TLDR; Linux/amd64 (or Windows+WSL)
For Linux or Windows+WSL, run the following script (see source) to install under /usr/local/{lib,include}
:
curl -sSf https://raw.githubusercontent.com/gomlx/gopjrt/main/cmd/install_linux_amd64.sh | bash
To add CUDA (NVidia GPU) support, in addition run (see source):
curl -sSf https://raw.githubusercontent.com/gomlx/gopjrt/main/cmd/install_cuda.sh | bash
TLDR; Darwin/arm64 (M1, M2, ... chips)
Currently, Darwin (MacOS) 🚧🛠 it only works with statically linked PJR CPU plugin 🛠🚧️ so that is the default (see issue in XLA's issue #19152 and on XLA's discord channels).
Experimental.
It's slower to build (it adds a couple of seconds) but your program is statically linked and can more
easily be distributed (without needing to install the PJRT plugin).
To install run (see source)):
curl -sSf https://raw.githubusercontent.com/gomlx/gopjrt/main/cmd/install_darwin_arm64.sh | bash
TLDR; Darwin/amd64 (older i86_64 machines)
Currently, Darwin (MacOS) 🚧🛠 it only works with statically linked PJR CPU plugin 🛠🚧️ so that is the default (see issue in XLA's issue #19152 and on XLA's discord channels).
Experimental.
It's slower to build (it adds some seconds) but your program is statically linked and can more
easily be distributed (without needing to install the PJRT plugin).
To install run (see source)):
curl -sSf https://raw.githubusercontent.com/gomlx/gopjrt/main/cmd/install_darwin_amd64.sh | bash
More details on installation scripts and PJRT plugins
The installation scripts
cmd/install_linux_amd64.sh
,
cmd/install_cuda.sh
,
cmd/install_darwin_arm64.sh
and
cmd/install_darwin_amd64.sh
can be controlled to install in any arbitrary directory (by setting GOPJRT_INSTALL_DIR
) and not to use sudo
(by setting GOPJRT_NOSUDO
).
You many need to set your LD_LIBRARY_PATH
if the installation directory is not standard, and the PJRT_PLUGIN_LIBRARY_PATH
to tell gopjrt where to find the plugins -- if not using static linking.

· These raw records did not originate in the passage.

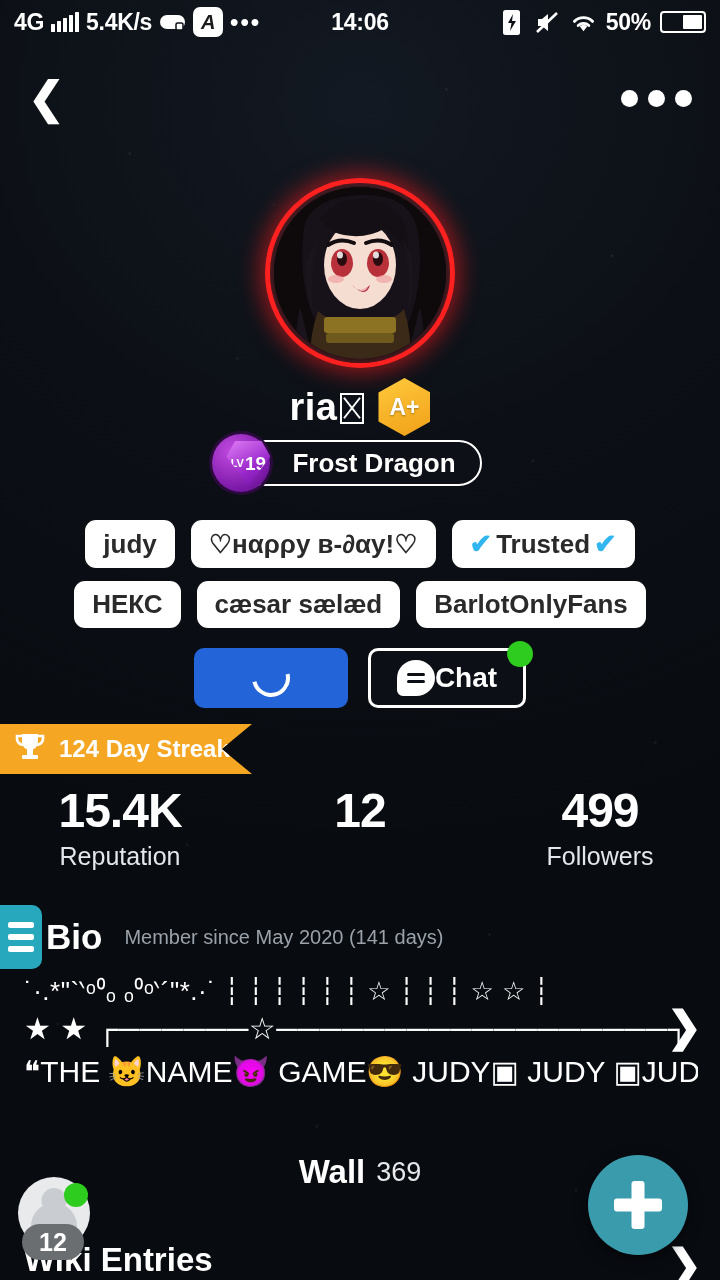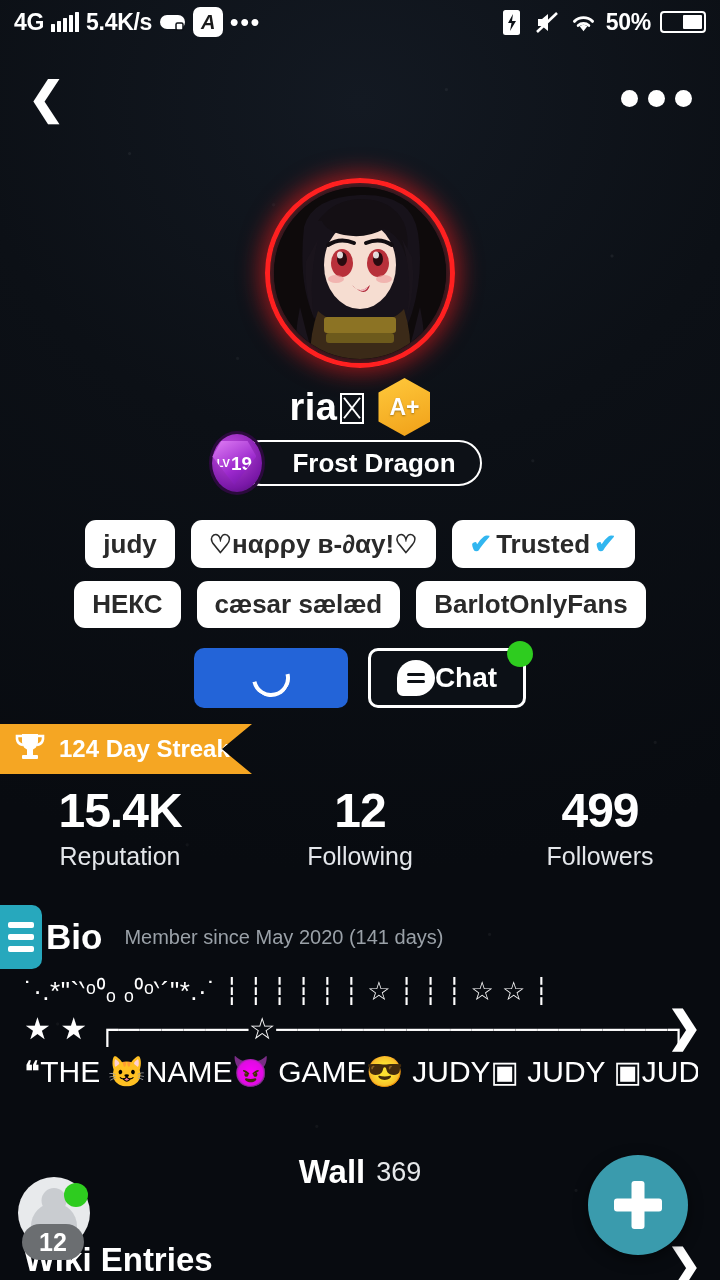"14:06" div.sb-clock { html: none -> <div>14:06</div> }
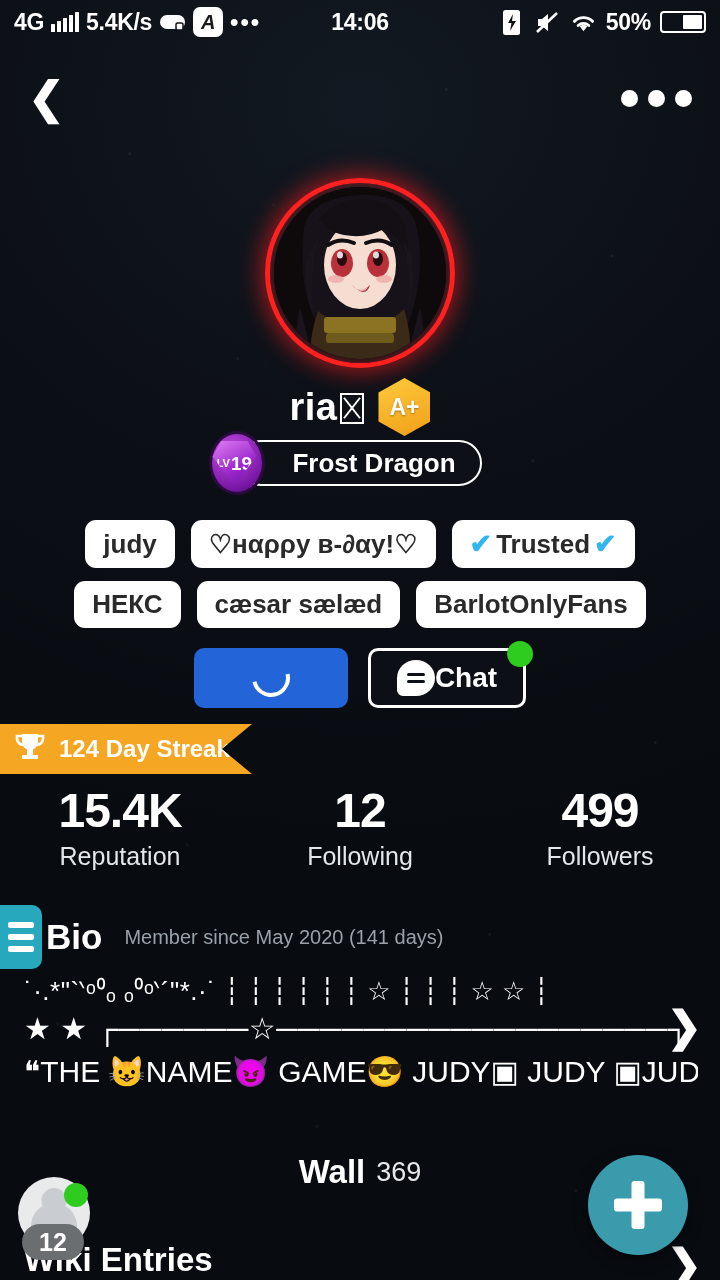"LV" .gem { justify-content: flex-start -> flex-end; width: 50px -> 58px }
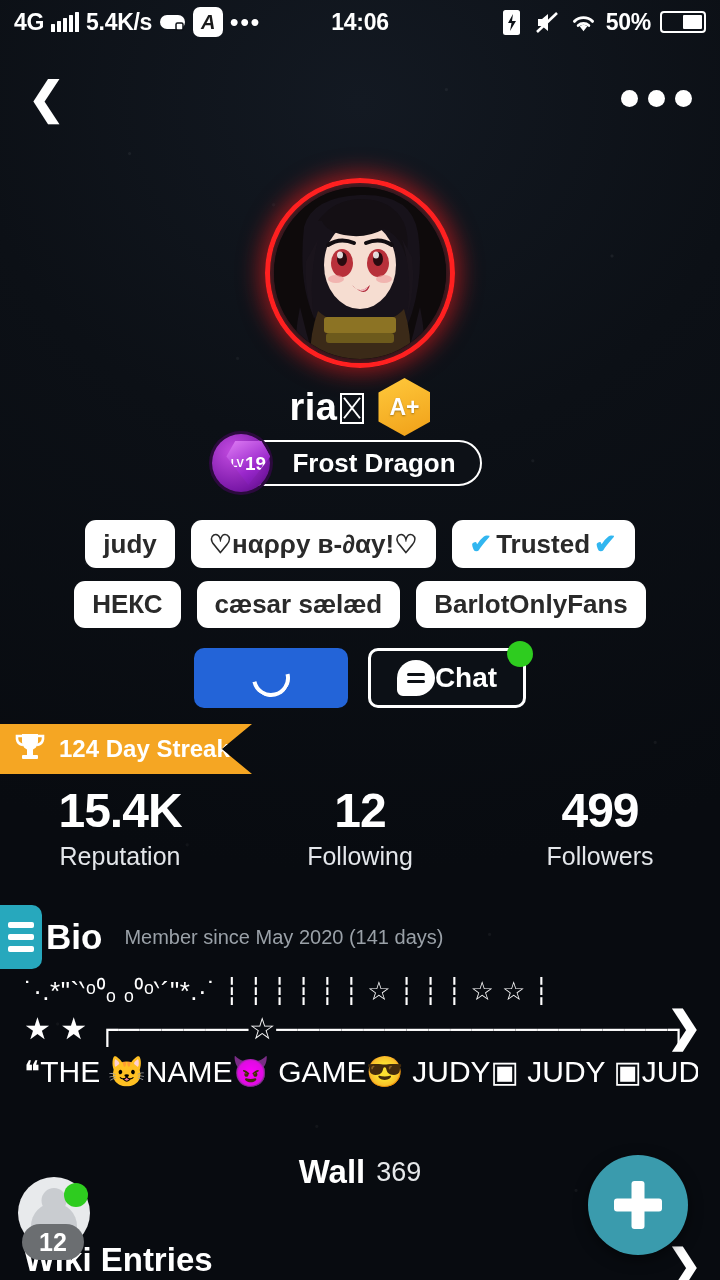"Following" div.lbl { html: <div>Following</div> -> none }
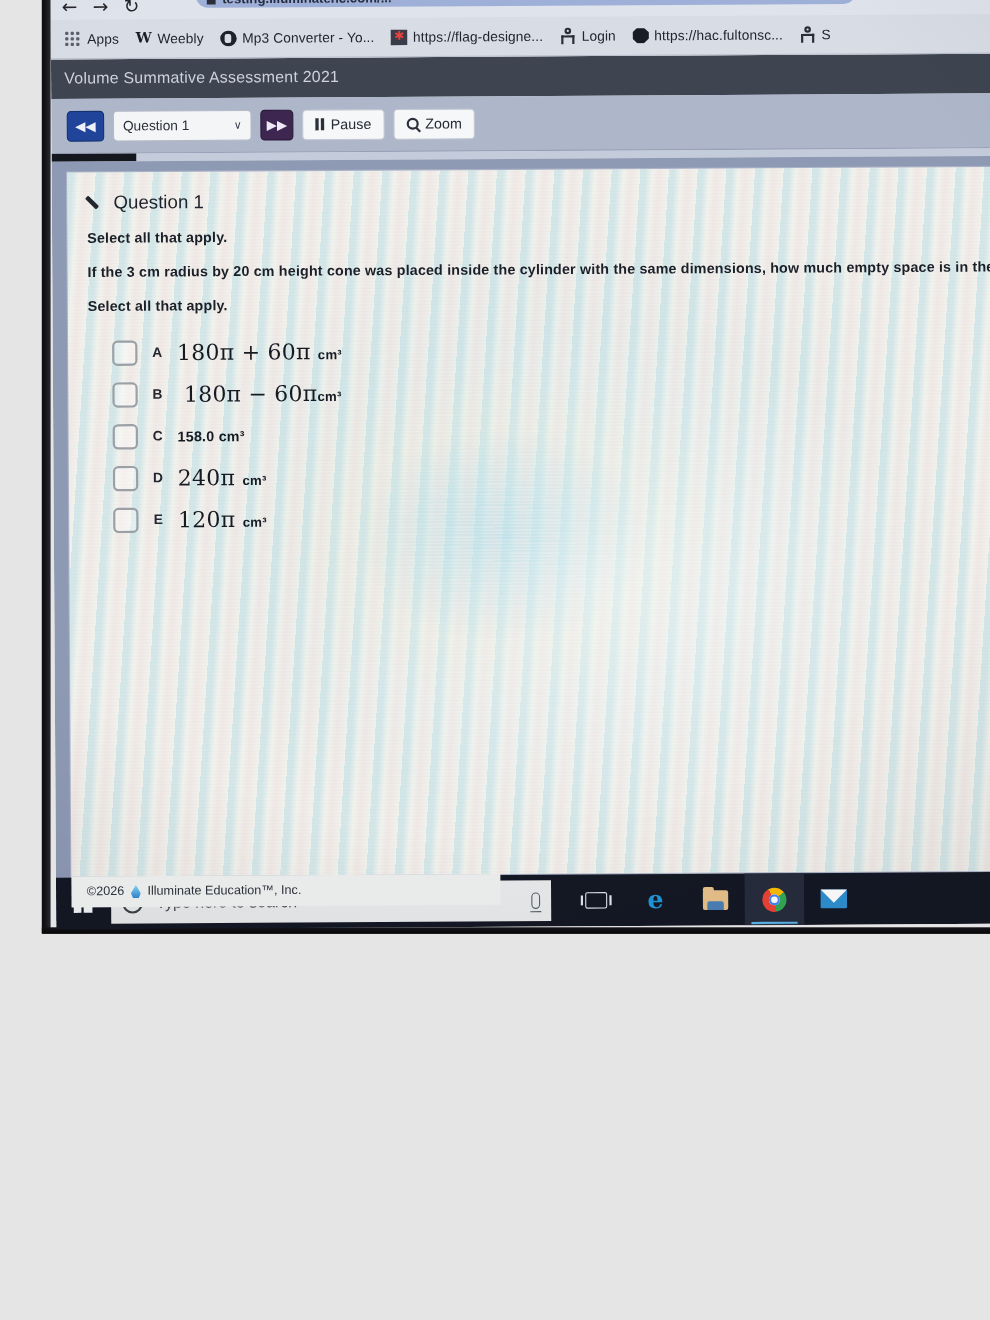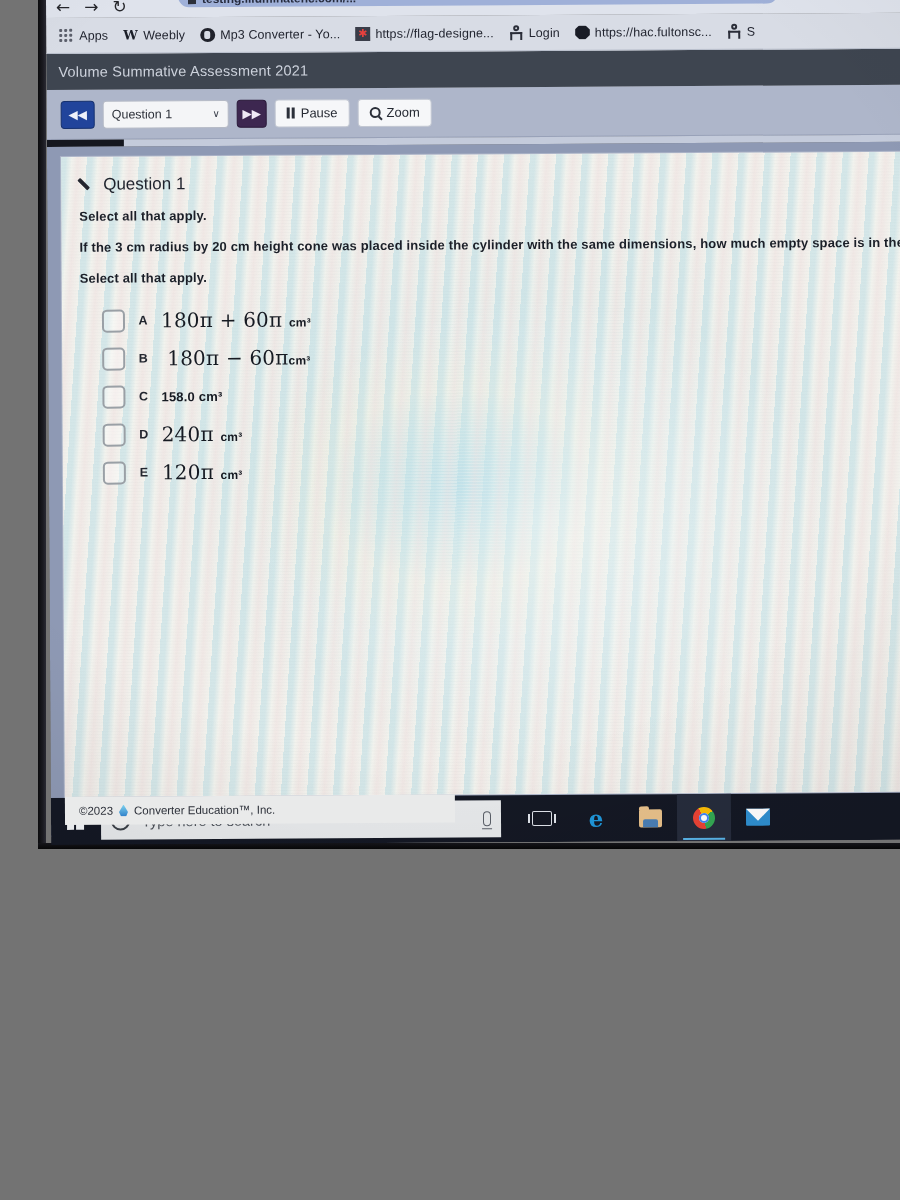"Question 1" #photo-frame { background: #737373 -> #e5e5e5 }
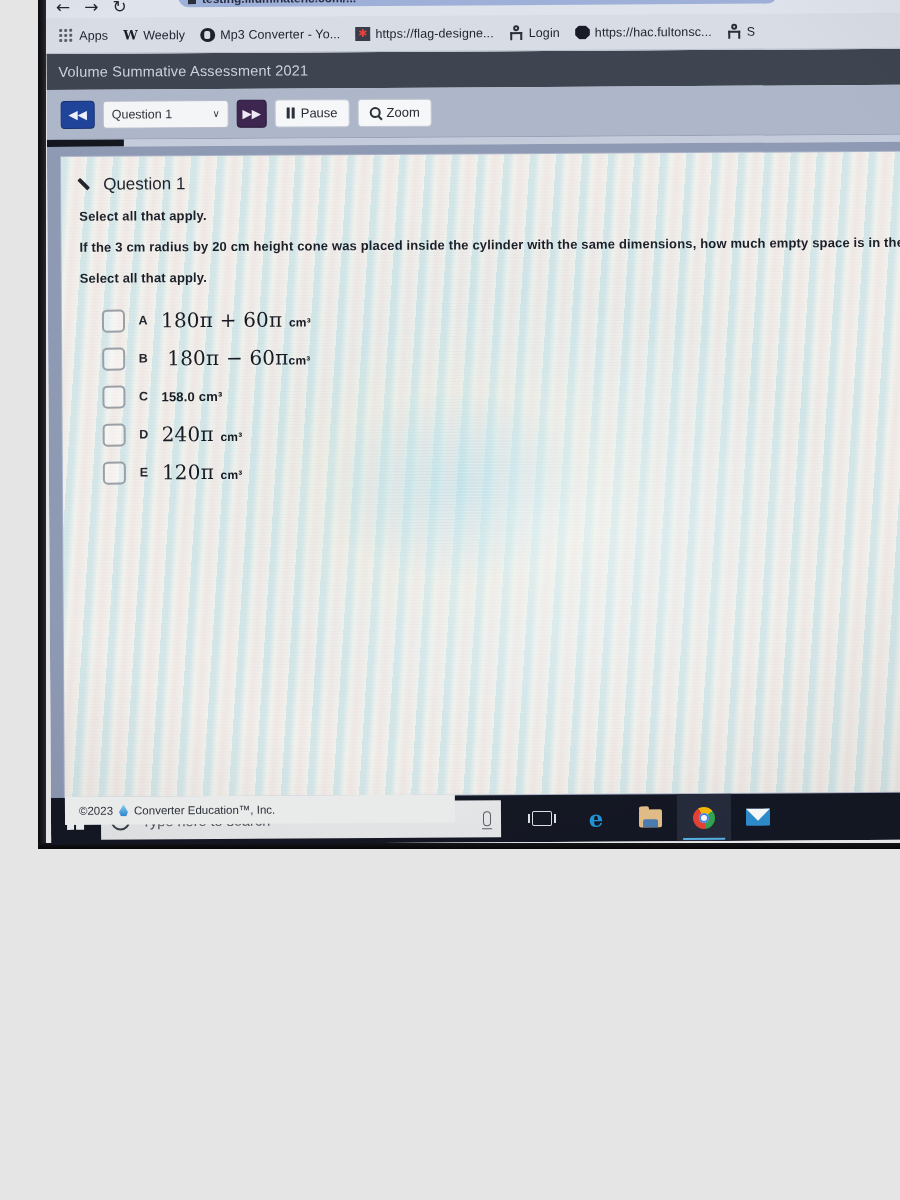"©2023" span { text: 2023 -> 2026 }
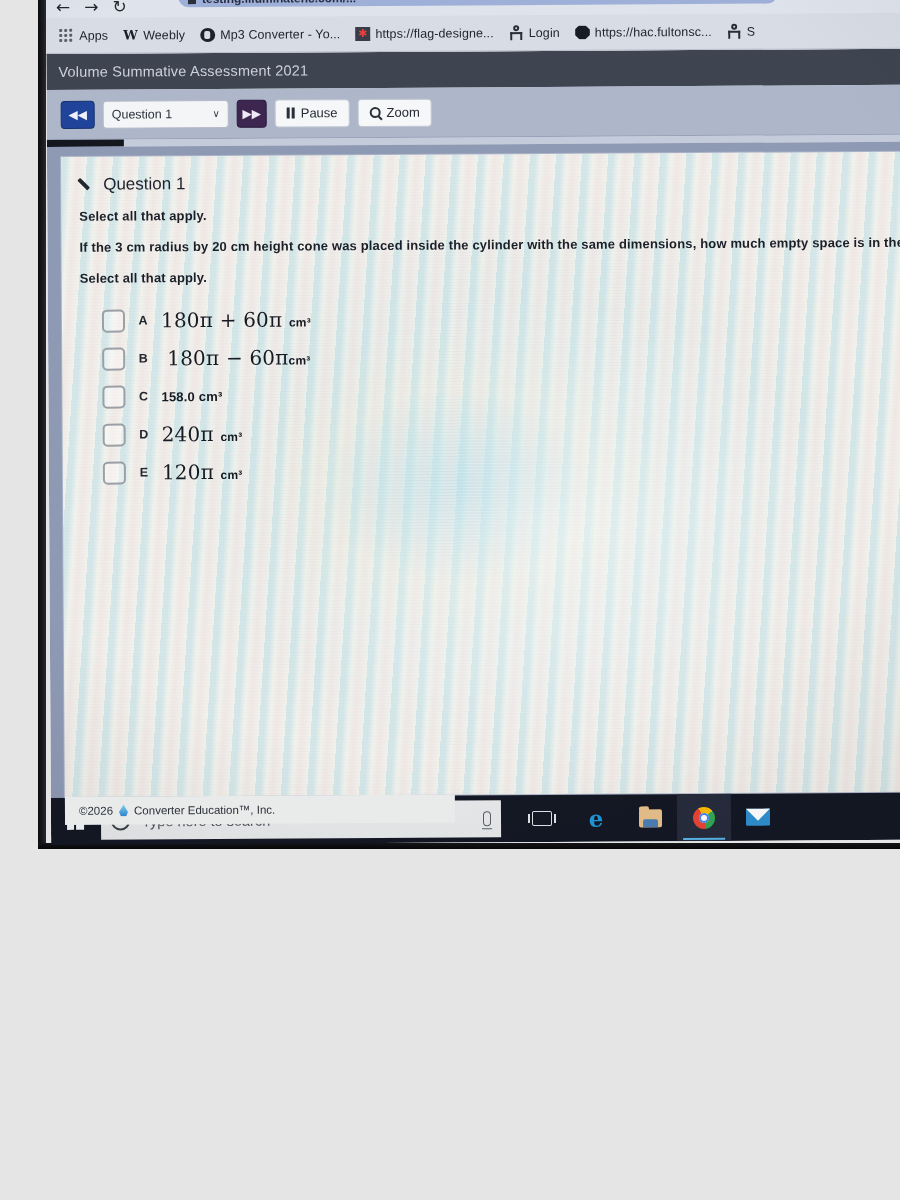"Converter Education™, Inc." span { text: Converter -> Illuminate }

There are two parts that needs installing: (1) XLA Builder library (it's a C++ wrapper) to write computation graphs;
(2) PJRT plugins to execute graphs for the accelerator devices you want to support.
The releases come with prebuilt:
- XLA Builder library for linux/amd64 (or Windows WSL),
darwin/arm64 and darwin/amd64. Both MacOS/Darwin releases are EXPERIMENTAL and have somewhat limited
functionality (on the PJRT side), see https://developer.apple.com/metal/jax/.
- The PJRT for CPU as a standalone plugin (can be preloaded/pre-linked or loaded on the fly with
dlopen
; and
as a static library, that can be pre-linked: slower but more convenient for deployment.
There is also the CUDA PJRT plugin downloader script, and the
cmd/install_darwin_arm64.sh
script can
download the Apple/Metal PJRT Plugin if the environment variable GOPJRT_METAL=1
(EXPERIMENTAL and not fully working, see notes in installation script).
The gopjrt/pjrt
package if asked to load a PJRT plugin (see pjrt.GetPlugin(name string)
) and it's not already
loaded (or pre-linked), then it will search for PJRT plugins in /usr/local/lib/gomlx/pjrt
and all standard library
locations (configured in /etc/ld.so.conf
in Linux).
Alternatively, one can set the directory(ies) to search for plugins setting the environment variable
PJRT_PLUGIN_LIBRARY_PATH
.
There is always the option to pre-link (statically or dynamically) the CPU PJRT when building the Go program. See above.
Building C/C++ dependencies
If you want to build from scratch (both xlabuilder
and pjrt
dependencies), simply go to the c/
subdirectory
and run basel.sh
.
It uses Bazel due to its dependencies to OpenXLA/XLA.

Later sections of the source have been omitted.